Il décroît, il décroît, dans le courant lointain,
Où le dernier reflet du couchant s’est éteint,
Et sur lequel le soir verse déjà son ombre.
Il décroît, il décroît toujours dans la pénombre…
Il vient de s’engager dans le « saut » écumant,
Et sa masse à nos yeux disparaît par moment
Sous les blancs tourbillons des flots qui le submergent.
De partout, devant lui, de noirs rochers émergent.

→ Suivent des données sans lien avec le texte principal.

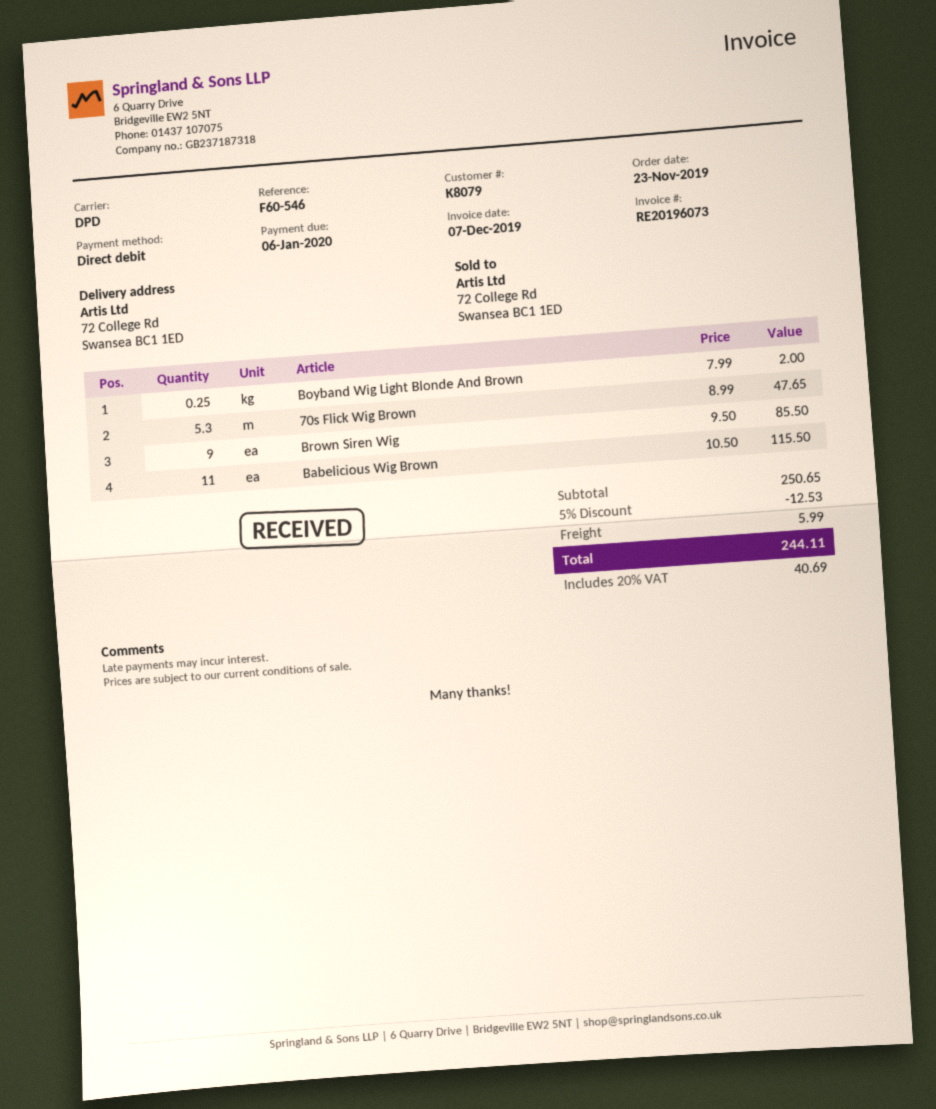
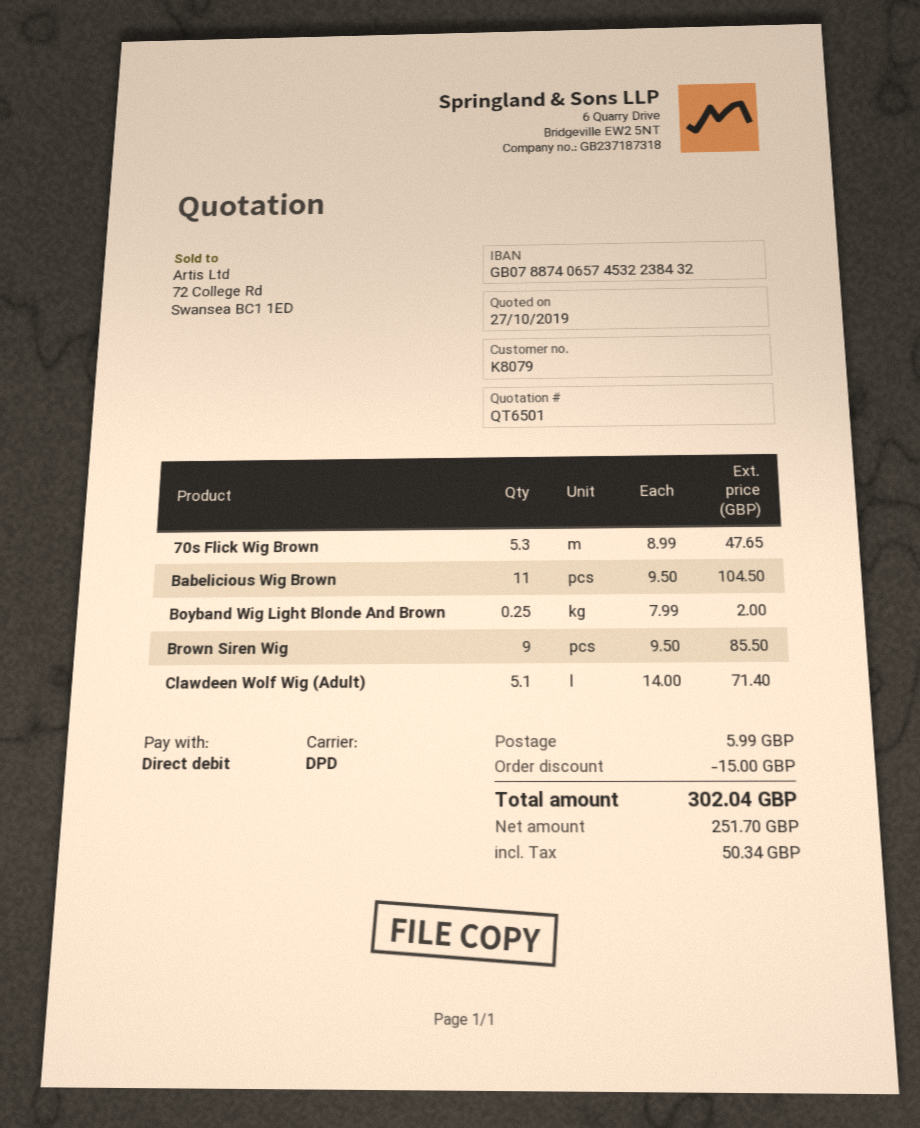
Babelicious Wig Brown: 11 x 10.50 = 115.50 -> 11 x 9.50 = 104.50
Clawdeen Wolf Wig (Adult): none -> 5.1 x 14.00 = 71.40
discount: 12.53 -> 15.00
tax: 40.69 -> 50.34
total: 244.11 -> 302.04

Là tout est trahison, rage, tourment, horreur,
Et l’abîme rugit comme un fauve en fureur,
Les pins flottés, sur l’eau que la nuit enténèbre,
S’entrechoquent avec un bruit sourd et funèbre,
Et les arbres du bord, plein de sombres clameurs,
Défilent devant l’œil aveuglé des rameurs,
Comme un rideau d’éclairs qui sans fin se déroule.
Guetté par les brisants, poursuivi par la houle,
Gémissant sous l’effort vertigineux des flots,
D’où montent à la fois des rires, des sanglots,
Le radeau fuit toujours sur les eaux effrénées,
Se dressant au sommet des vagues déchaînées,
Où plongeant brusquement dans des remous sans fond.